The Mudcat Café TM
Thread #159372   Message #3785385
Posted By: keberoxu
14-Apr-16 - 08:48 PM
Thread Name: 'All the dear Spinning Eileens' (Irish harpists)
Subject: RE: 'All the dear Spinning Eileens' (Irish harpists)
The following quotes are from a paper which was presented in 1996 at the Crosbhealach an Cheoil/Crossroads Conference.
the copyright is dated 1999, Crosbhealach an Cheoil along with the papers' author:
Dublin-born, Ulster-descended harpist Janet Harbison.

[quote]
The harp is the most ancient, the most famous, the most romanticised, the most political, and the most dismissed of members of the family of Irish music.
[E]very century of harping in Ireland testifies to a phenomenally rich diversity in repertoire, performance, and professional situation, along with an emotionally charge romanticism and political significance, particularly from the time that the Irish harp was established as the national emblem. All these have mesmerised modern commentators who, rather than address the depth and variety within each century of significance individually, consistently generalise in the global negative (except for the glories of the early middle ages).

Perhaps it is that the tradition was too hybridised or compromised to appeal to the lesser educated nobility of the planter English and Scottish patrons of the 17th and 18th century; or was it that their tradition was too romanticised, ethereal, and poetically political when cloaked in the heady sentimentality of Thomas Moore's songs, the Celtic Twilight, and the Gaelic Revival period to the turn of the [19th/20th] century; or perhaps, is it that the tradition of the Irish harp has been too contrived, effeminised and commercialised in its association with the winsome wenches working the "begorrah" cabarets of famous Dublin hotels and the medieval castles of Southwest Ireland?
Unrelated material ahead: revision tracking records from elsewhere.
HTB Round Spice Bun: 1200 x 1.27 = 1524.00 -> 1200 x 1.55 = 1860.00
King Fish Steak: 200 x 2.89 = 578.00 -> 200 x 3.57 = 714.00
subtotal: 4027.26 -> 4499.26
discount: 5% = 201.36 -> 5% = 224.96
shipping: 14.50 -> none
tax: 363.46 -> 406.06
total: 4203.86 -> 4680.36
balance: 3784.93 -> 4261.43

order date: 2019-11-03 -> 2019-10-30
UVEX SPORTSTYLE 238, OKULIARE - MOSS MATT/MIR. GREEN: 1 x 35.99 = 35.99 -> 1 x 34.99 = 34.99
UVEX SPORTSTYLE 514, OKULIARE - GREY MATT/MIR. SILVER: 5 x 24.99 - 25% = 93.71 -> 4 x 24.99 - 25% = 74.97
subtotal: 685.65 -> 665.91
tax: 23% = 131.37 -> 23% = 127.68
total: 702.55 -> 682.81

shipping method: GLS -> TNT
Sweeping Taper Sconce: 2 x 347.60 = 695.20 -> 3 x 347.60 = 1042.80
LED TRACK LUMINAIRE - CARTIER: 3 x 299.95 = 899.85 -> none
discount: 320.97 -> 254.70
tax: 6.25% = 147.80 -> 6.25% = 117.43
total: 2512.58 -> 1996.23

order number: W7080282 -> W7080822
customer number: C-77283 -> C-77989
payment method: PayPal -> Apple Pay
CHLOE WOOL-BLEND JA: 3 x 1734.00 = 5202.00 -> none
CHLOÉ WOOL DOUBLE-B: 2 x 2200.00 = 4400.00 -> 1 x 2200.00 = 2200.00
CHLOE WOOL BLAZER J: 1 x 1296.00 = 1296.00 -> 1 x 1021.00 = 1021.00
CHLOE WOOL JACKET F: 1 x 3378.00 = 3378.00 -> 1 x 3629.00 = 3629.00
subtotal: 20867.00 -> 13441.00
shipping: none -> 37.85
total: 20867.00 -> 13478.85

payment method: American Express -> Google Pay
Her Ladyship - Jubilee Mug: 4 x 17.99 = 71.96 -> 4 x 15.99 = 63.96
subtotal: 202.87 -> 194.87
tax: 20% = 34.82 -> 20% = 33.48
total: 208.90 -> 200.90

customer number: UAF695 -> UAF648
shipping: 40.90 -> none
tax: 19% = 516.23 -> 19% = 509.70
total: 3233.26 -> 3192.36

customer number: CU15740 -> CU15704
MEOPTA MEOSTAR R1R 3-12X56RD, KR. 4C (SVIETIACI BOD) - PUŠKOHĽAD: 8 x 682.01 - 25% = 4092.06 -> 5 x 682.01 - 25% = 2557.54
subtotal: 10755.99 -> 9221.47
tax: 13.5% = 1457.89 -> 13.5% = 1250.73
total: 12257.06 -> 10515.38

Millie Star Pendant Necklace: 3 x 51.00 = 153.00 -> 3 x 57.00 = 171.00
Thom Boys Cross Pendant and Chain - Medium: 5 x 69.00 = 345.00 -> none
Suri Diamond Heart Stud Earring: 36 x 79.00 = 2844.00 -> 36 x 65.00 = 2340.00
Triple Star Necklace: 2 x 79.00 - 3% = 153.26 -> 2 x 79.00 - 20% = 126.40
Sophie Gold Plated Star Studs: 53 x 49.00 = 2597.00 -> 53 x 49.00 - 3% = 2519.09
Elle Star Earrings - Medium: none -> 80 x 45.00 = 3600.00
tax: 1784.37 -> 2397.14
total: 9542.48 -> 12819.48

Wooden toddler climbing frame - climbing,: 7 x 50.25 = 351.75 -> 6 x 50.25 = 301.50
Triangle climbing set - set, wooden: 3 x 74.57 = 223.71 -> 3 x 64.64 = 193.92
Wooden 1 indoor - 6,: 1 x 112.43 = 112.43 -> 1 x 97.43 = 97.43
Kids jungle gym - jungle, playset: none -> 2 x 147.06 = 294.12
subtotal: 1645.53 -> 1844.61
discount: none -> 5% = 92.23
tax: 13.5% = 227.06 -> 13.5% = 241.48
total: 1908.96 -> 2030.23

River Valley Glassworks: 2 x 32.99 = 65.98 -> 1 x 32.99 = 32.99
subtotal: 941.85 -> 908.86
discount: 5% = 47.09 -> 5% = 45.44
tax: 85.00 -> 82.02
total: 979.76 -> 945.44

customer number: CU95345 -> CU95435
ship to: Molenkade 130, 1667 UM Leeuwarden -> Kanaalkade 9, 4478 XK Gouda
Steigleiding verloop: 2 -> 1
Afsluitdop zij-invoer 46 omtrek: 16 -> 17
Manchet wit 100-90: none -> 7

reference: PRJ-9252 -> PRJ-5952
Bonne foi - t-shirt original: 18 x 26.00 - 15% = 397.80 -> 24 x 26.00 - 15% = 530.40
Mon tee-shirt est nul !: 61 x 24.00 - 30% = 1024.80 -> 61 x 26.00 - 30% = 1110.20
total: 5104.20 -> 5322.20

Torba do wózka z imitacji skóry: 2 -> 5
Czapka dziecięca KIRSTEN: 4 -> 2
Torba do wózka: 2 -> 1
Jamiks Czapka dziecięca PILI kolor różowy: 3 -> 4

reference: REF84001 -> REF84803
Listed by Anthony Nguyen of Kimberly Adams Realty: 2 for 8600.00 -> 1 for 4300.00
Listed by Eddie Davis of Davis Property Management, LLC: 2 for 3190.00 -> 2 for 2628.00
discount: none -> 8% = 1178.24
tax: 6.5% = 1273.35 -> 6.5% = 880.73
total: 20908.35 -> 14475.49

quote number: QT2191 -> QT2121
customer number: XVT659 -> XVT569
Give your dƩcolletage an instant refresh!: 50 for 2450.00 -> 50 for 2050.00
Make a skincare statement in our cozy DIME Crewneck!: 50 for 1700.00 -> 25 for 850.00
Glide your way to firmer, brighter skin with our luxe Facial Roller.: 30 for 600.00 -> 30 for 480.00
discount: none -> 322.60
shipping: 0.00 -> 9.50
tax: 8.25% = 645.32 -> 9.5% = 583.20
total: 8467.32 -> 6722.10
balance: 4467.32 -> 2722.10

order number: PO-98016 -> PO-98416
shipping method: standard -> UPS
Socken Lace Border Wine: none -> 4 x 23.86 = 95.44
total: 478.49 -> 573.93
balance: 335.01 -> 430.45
[As a young student,] I was happy to accompany or arrange for my friends and to indulge in the vast dance music repertoire which all my traditional music friends outside school were playing nightly....before long we became aware of the critics. Our first misdemeanour involved our professional engagements. It seemed that our association with the Irish cabaret scene earned us a sleazy kind of reputation. My first summer job as a self-supporting music student, was as a harp player in Knappogue Castle, the sister castle of Bunratty, in County Clare. The label of "Bunratty Bunnies" was occasionally levelled to my great amusement. But we merrily played our Aoyama Japanese harps, perhaps lying occasionally to maintain the myth....I was, in fact, all the while, a student of piano and classical music at a Dublin university, and my life as a formal art musician with the piano and as a social traditional musician with the Irish harp, were clearly defined and never intermixed.